> WHAT THE EXERCISE ASKS
Write out exactly the lines from the one containing "payment terms: 30 days -> 45 days" through the last line of the records below, and no others.
RECORDS FOR THIS EXERCISE: Begin
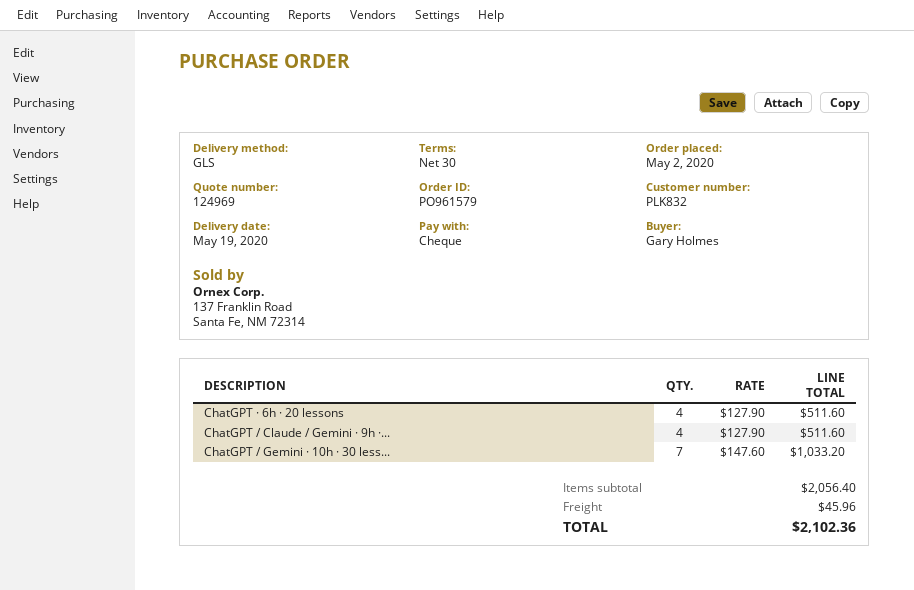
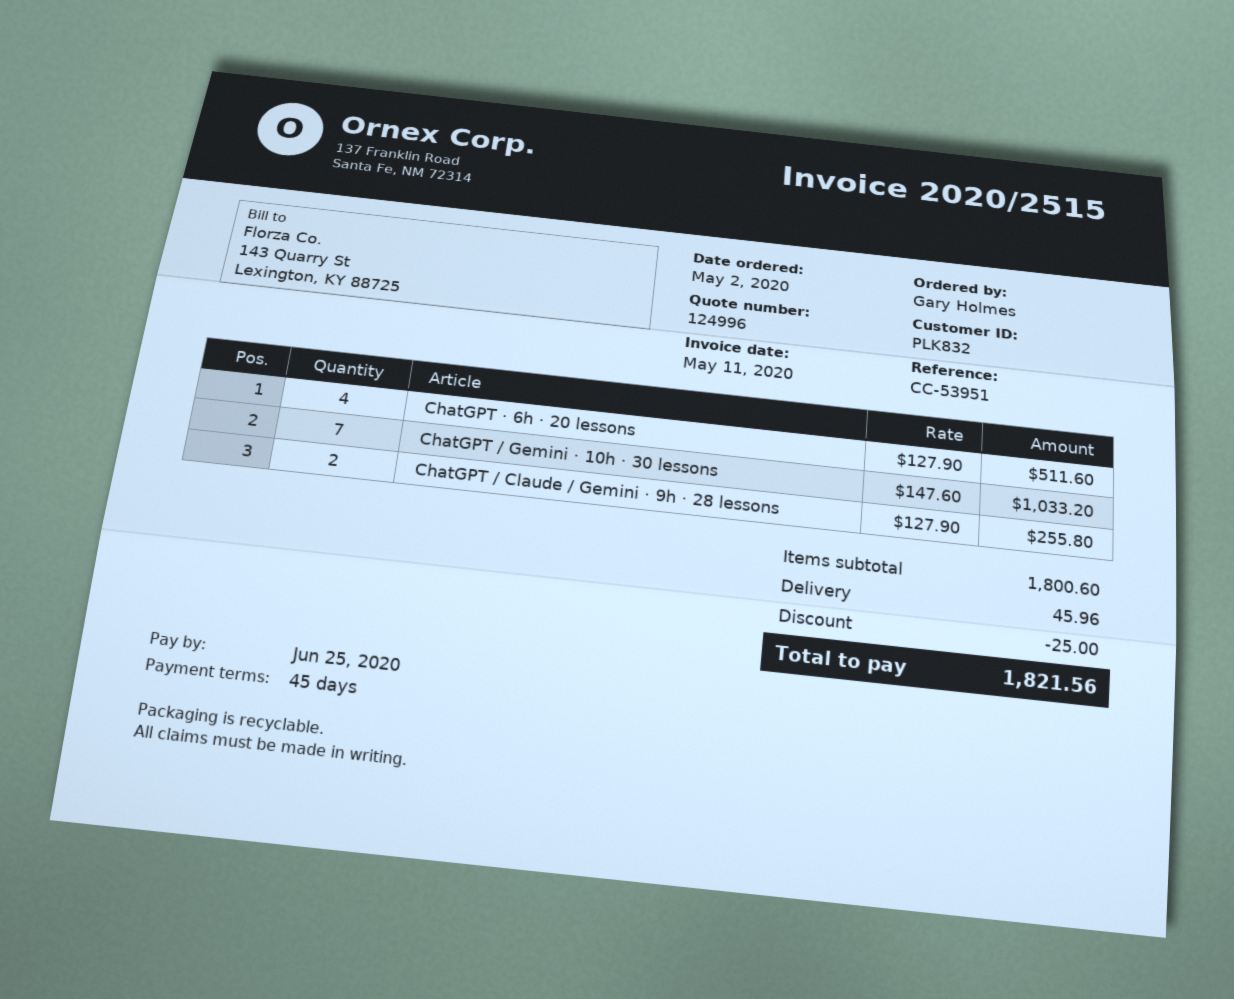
quote number: 124969 -> 124996
payment terms: 30 days -> 45 days
ChatGPT / Claude / Gemini · 9h ·...: 4 x 127.90 = 511.60 -> 2 x 127.90 = 255.80
subtotal: 2056.40 -> 1800.60
discount: none -> 25.00
total: 2102.36 -> 1821.56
RECORDS FOR THIS EXERCISE: End
> REPLY TO THE TASK
payment terms: 30 days -> 45 days
ChatGPT / Claude / Gemini · 9h ·...: 4 x 127.90 = 511.60 -> 2 x 127.90 = 255.80
subtotal: 2056.40 -> 1800.60
discount: none -> 25.00
total: 2102.36 -> 1821.56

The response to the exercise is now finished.